Provided material
◇ ◇ ◇ ◇

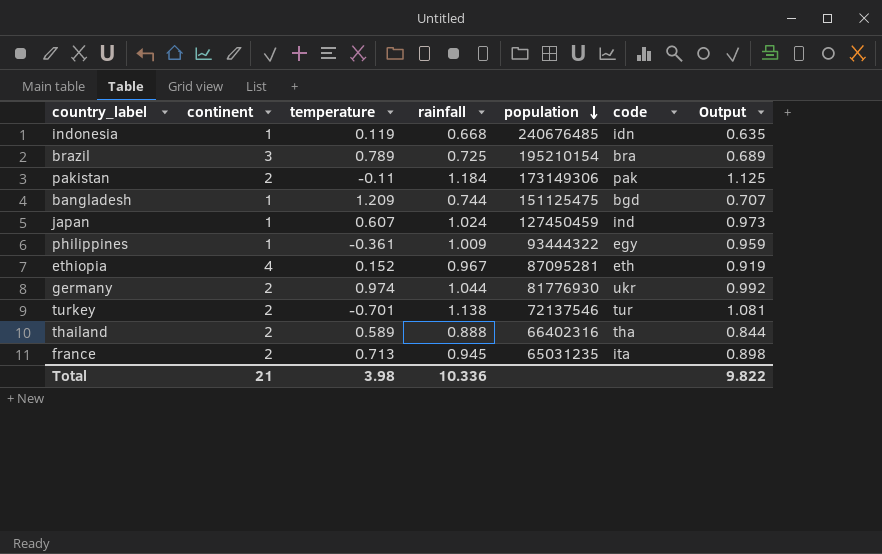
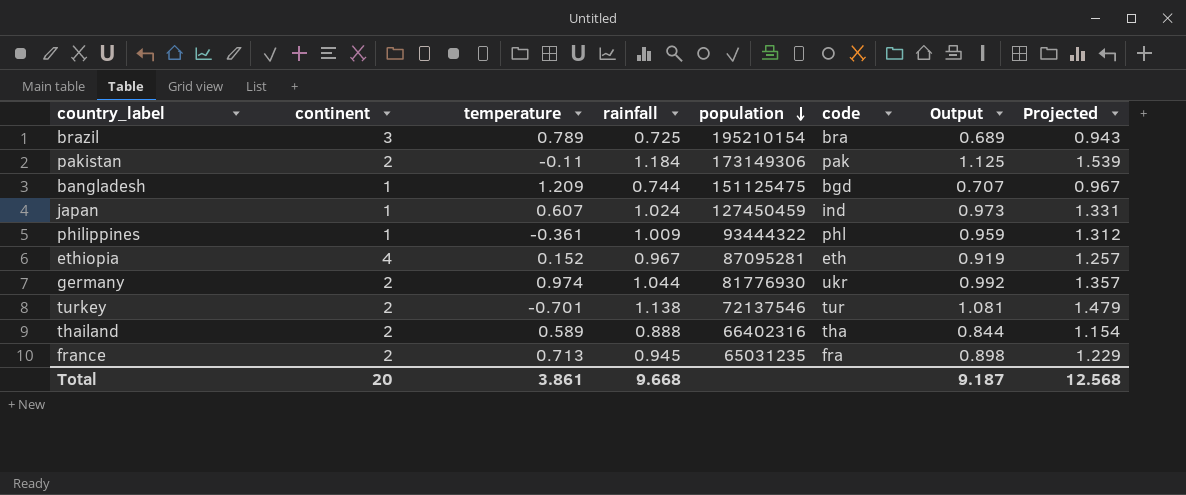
column Projected | formula: none -> [rainfall] * 1.3
row indonesia: 1 | 0.119 | 0.668 | 240676485 | idn | 0.635 -> none
philippines | code: egy -> phl
france | code: ita -> fra
Total | continent: 21 -> 20
Total | temperature: 3.98 -> 3.861
Total | rainfall: 10.336 -> 9.668
Total | Output: 9.822 -> 9.187

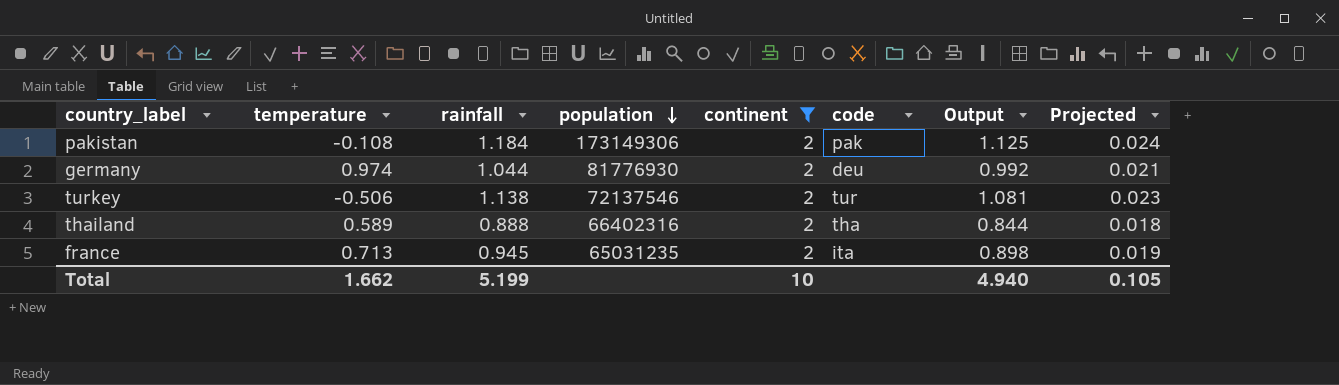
filter: none -> continent = 2
column continent | position: 2 -> 5
column Projected | formula: [rainfall] * 1.3 -> [rainfall] * 0.02
pakistan | temperature: -0.11 -> -0.108
germany | code: ukr -> deu
turkey | temperature: -0.701 -> -0.506
france | code: fra -> ita
Total | temperature: 3.861 -> 1.662
Total | rainfall: 9.668 -> 5.199
Total | continent: 20 -> 10
Total | Output: 9.187 -> 4.940
Total | Projected: 12.568 -> 0.105

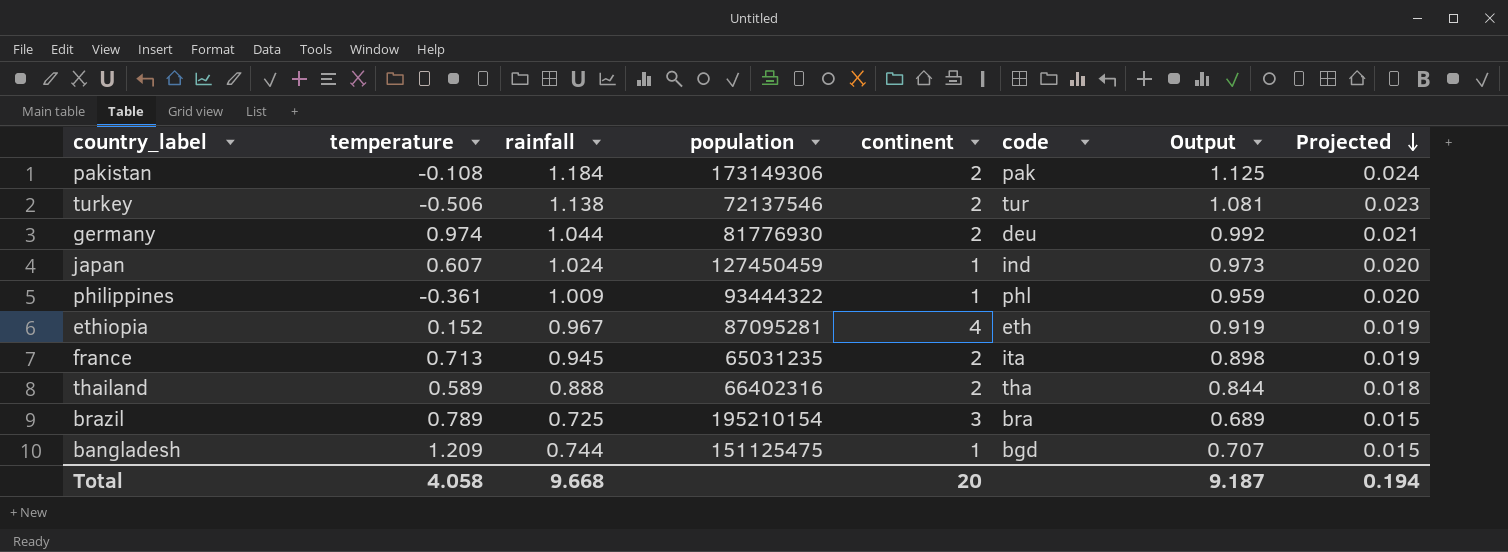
filter: continent = 2 -> none
row order: population descending -> Projected descending
Total | temperature: 1.662 -> 4.058
Total | rainfall: 5.199 -> 9.668
Total | continent: 10 -> 20
Total | Output: 4.940 -> 9.187
Total | Projected: 0.105 -> 0.194

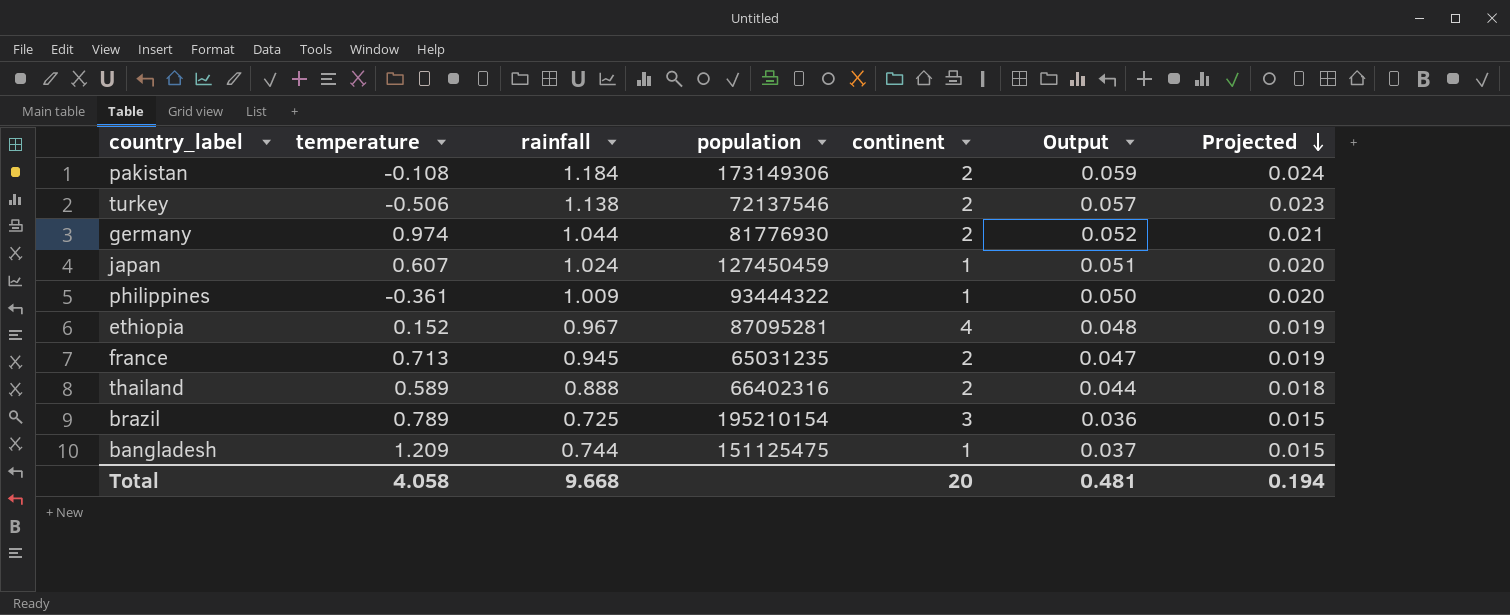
column code | position: 6 -> none
column Output | formula: [rainfall] * 0.95 -> [rainfall] * 0.05
Total | Output: 9.187 -> 0.481

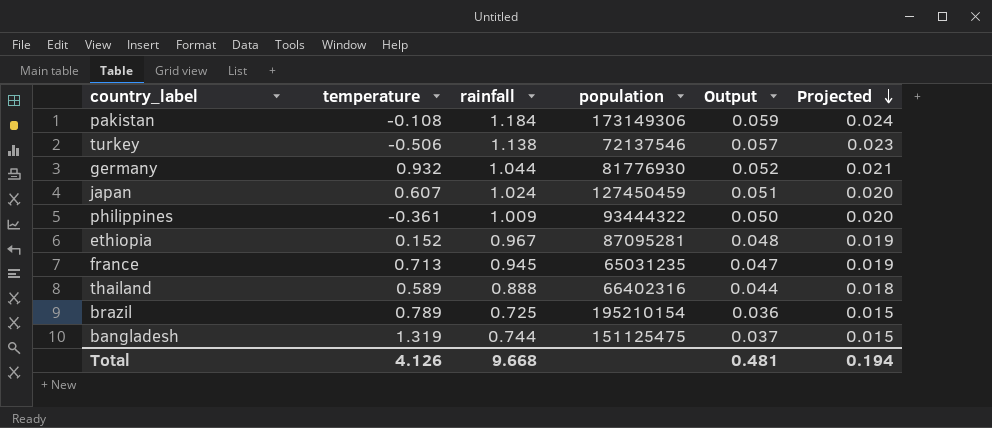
column continent | position: 5 -> none
germany | temperature: 0.974 -> 0.932
bangladesh | temperature: 1.209 -> 1.319
Total | temperature: 4.058 -> 4.126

◇ ◇ ◇ ◇

Task objective
Each entry should appear again exactly as written, pictures excluded.

Response box
column Projected | formula: none -> [rainfall] * 1.3
row indonesia: 1 | 0.119 | 0.668 | 240676485 | idn | 0.635 -> none
philippines | code: egy -> phl
france | code: ita -> fra
Total | continent: 21 -> 20
Total | temperature: 3.98 -> 3.861
Total | rainfall: 10.336 -> 9.668
Total | Output: 9.822 -> 9.187

filter: none -> continent = 2
column continent | position: 2 -> 5
column Projected | formula: [rainfall] * 1.3 -> [rainfall] * 0.02
pakistan | temperature: -0.11 -> -0.108
germany | code: ukr -> deu
turkey | temperature: -0.701 -> -0.506
france | code: fra -> ita
Total | temperature: 3.861 -> 1.662
Total | rainfall: 9.668 -> 5.199
Total | continent: 20 -> 10
Total | Output: 9.187 -> 4.940
Total | Projected: 12.568 -> 0.105

filter: continent = 2 -> none
row order: population descending -> Projected descending
Total | temperature: 1.662 -> 4.058
Total | rainfall: 5.199 -> 9.668
Total | continent: 10 -> 20
Total | Output: 4.940 -> 9.187
Total | Projected: 0.105 -> 0.194

column code | position: 6 -> none
column Output | formula: [rainfall] * 0.95 -> [rainfall] * 0.05
Total | Output: 9.187 -> 0.481

column continent | position: 5 -> none
germany | temperature: 0.974 -> 0.932
bangladesh | temperature: 1.209 -> 1.319
Total | temperature: 4.058 -> 4.126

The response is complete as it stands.